The determination of the law applicable to the employment contract by Regulation Rome I

On this page

    !!! N.B. : Please note that the comments which follow do not concern the determination of the law applicable in the case of Posting of workers within the meaning of Directive 96/71/EC, which is a specific application of the Regulation “Rome I”.  

    For more information concerning Posting of workers, please consult the specific comments on this topic. 

    Texts

    Regulation (EC) No 593/2008 of the European Parliament and of the Council of 17 June 2008 on the law applicable to contractual obligations (Rome I) (hereafter mentioned as “Rome I Regulation”). 
     

    Subject matter 

    The Rome I Regulation applies to employment contracts in any situation involving a choice between the laws of different countries.

     In that regard the said Regulation creates a framework of conflict – of – law rules which determines the law applicable to such employment contracts.   

    Nonetheless, please note that the Rome I Regulation does not determine :   

    • the jurisdiction in matters concerning employment contracts which is determined by Regulation (EU) No 1215/2012 of the European Parliament and of the Council of 12 December 2012 on jurisdiction and the recognition and enforcement of judgments in civil and commercial matters.

      Moreover, more information concerning this topic can be obtained by contacting the Federal Public Service Justice, in French or in Dutch;   
    • the rules regarding work permits

      For more information concerning this topic, please contact the Regional authorities;
       
    • The social security rules to be applied

      For more information concerning this topic, please contact the Belgian National Social Security Office, Directorate International Relations (tel. : 0032/2/509.59.59 or, in French language : ContactONSSMigr@onss.fgov.be and in Dutch language : ContactRSZMigr@rsz.fgov.be);
    • the fiscal rules to be applied
       

      For more information on this topic, please consult the Tax Administrations website in French language or in Dutch language 

      Contact center : 00/32/(0)257/257/57.  

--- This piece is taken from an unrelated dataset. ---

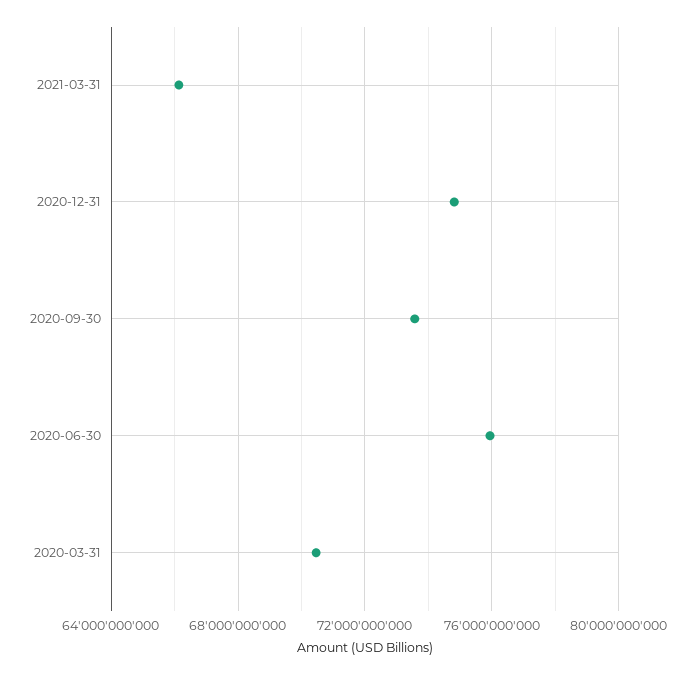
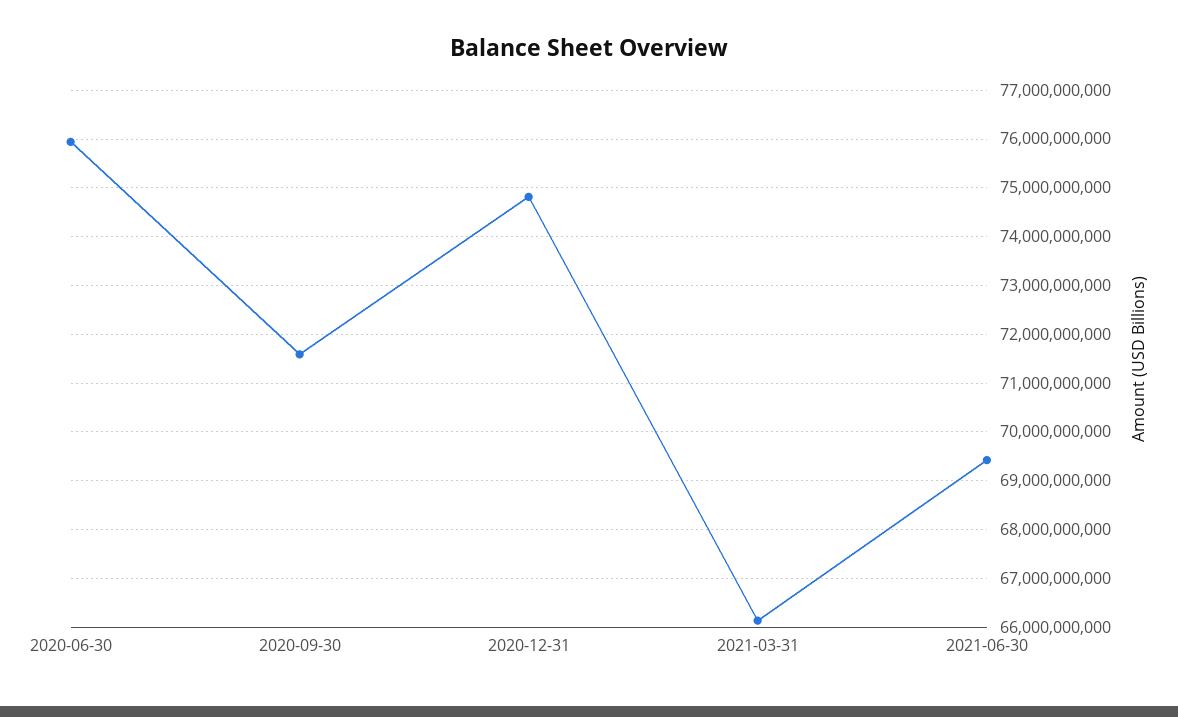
2020-09-30: 73500000000 -> 71600000000
2020-03-31: 70500000000 -> none
2021-06-30: none -> 69400000000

    Universal application of the Rome I Regulation 

    In case of litigation before the court of a country which is subject to the Rome I Regulation, this Regulation applies even though, regarding the employment contract, the contractual parties chose the law of a country which is not party to the Rome I Regulation.  

    N.B. : Nonetheless and on the contrary, in case of litigation before the court of a country which is not subject to the Rome I Regulation, such a Regulation does not apply.
     

    Application in time

    The Rome I Regulation applies to employment contracts concluded from 17 December 2009.

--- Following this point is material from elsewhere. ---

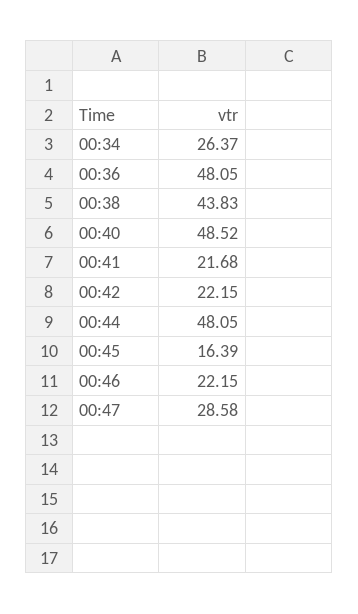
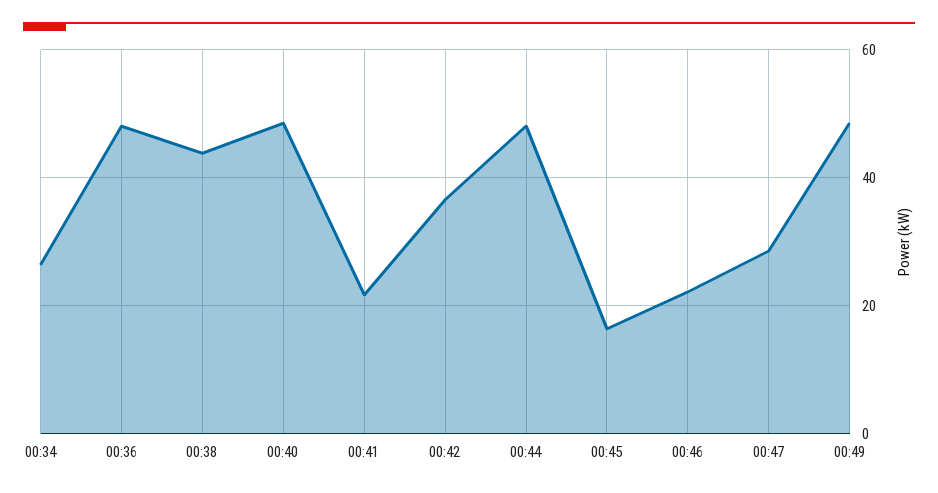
00:42: 22.15 -> 36
00:49: none -> 48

    In other words, it replaces the Rome Convention as regards the aforementioned contracts.

    Rules determining the law to be applied to employment contracts

    The general principle is that the parties can choose the law applicable to the employment contract.

    Nonetheless, two situations can arise.

    The parties to the employment contract chose the law applicable to this contract

    General principle : freedom of choice (Article 8.1. of Rome I Regulation)

    The parties can choose the law to be applied to the employment contract.  

    1. Such a choice can be expressed or demonstrated with reasonable certainty by the terms of the contract or the circumstances of the case.
       
    2. Furthermore, the parties can decide to select the law applicable to the whole of the employment contract or to only a part of such a contract (provided that such a partial application does not prejudice the consistency of the contract).
       
    3. The parties may also at any time agree to subject the employment contract to a law other than that which previously governed it.

    Restriction to the freedom of choice principle  

    The provisions that cannot be derogated from by agreement under the law that, in the absence of choice, would apply (Article 8.2 of Rome I Regulation)  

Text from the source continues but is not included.